▶ WORK REQUIRED: In the copy, keep every record exact and leave out all images.

▶ EXCERPTED DATA:
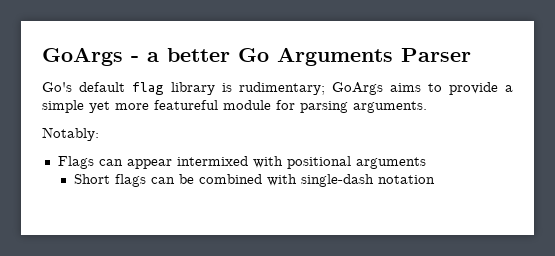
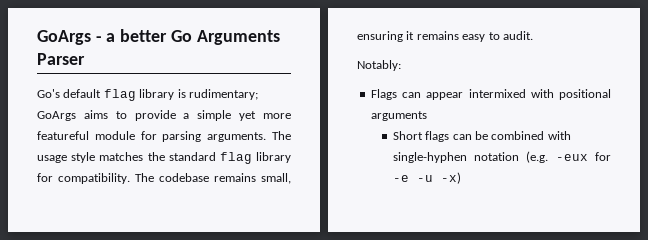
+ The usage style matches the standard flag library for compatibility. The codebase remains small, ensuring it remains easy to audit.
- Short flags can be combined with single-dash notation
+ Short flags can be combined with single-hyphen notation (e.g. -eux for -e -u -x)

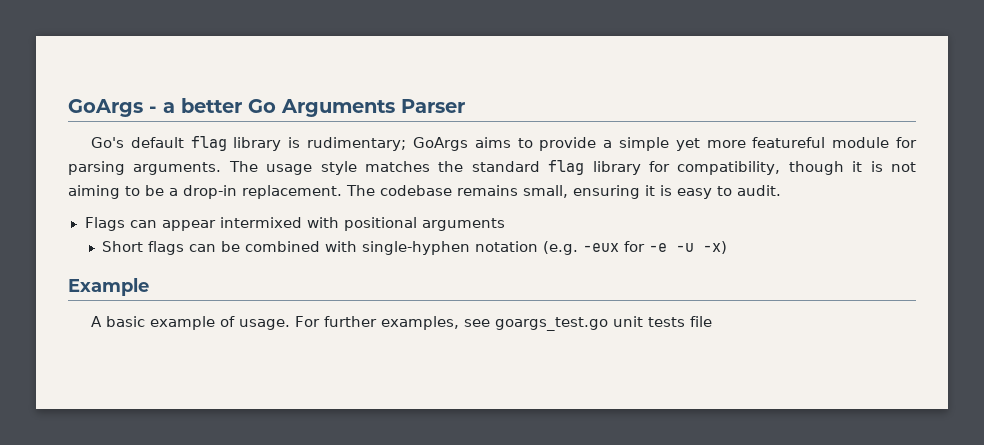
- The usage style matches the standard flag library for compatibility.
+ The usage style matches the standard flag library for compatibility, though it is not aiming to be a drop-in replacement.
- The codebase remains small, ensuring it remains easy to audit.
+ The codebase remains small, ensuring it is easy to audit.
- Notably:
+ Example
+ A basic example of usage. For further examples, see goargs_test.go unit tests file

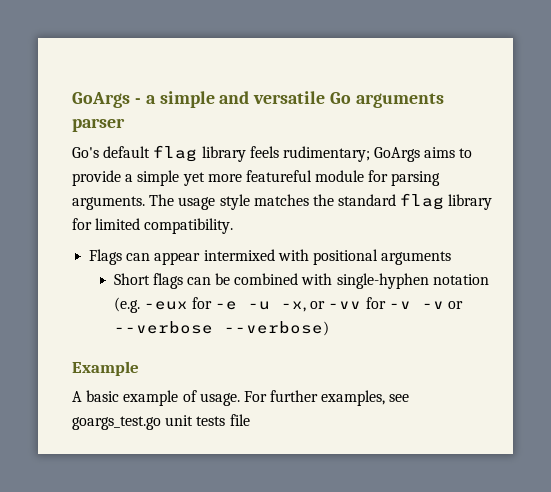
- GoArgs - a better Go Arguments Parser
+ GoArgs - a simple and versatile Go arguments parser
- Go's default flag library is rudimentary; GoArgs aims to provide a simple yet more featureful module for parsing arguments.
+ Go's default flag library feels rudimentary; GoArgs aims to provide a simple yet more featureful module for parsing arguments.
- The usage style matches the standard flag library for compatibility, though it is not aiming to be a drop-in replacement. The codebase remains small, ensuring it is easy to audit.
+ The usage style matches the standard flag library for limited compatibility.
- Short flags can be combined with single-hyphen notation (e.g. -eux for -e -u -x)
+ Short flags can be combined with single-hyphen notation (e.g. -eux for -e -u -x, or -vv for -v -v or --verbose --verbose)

▶ ANSWER BOX:
+ The usage style matches the standard flag library for compatibility. The codebase remains small, ensuring it remains easy to audit.
- Short flags can be combined with single-dash notation
+ Short flags can be combined with single-hyphen notation (e.g. -eux for -e -u -x)

- The usage style matches the standard flag library for compatibility.
+ The usage style matches the standard flag library for compatibility, though it is not aiming to be a drop-in replacement.
- The codebase remains small, ensuring it remains easy to audit.
+ The codebase remains small, ensuring it is easy to audit.
- Notably:
+ Example
+ A basic example of usage. For further examples, see goargs_test.go unit tests file

- GoArgs - a better Go Arguments Parser
+ GoArgs - a simple and versatile Go arguments parser
- Go's default flag library is rudimentary; GoArgs aims to provide a simple yet more featureful module for parsing arguments.
+ Go's default flag library feels rudimentary; GoArgs aims to provide a simple yet more featureful module for parsing arguments.
- The usage style matches the standard flag library for compatibility, though it is not aiming to be a drop-in replacement. The codebase remains small, ensuring it is easy to audit.
+ The usage style matches the standard flag library for limited compatibility.
- Short flags can be combined with single-hyphen notation (e.g. -eux for -e -u -x)
+ Short flags can be combined with single-hyphen notation (e.g. -eux for -e -u -x, or -vv for -v -v or --verbose --verbose)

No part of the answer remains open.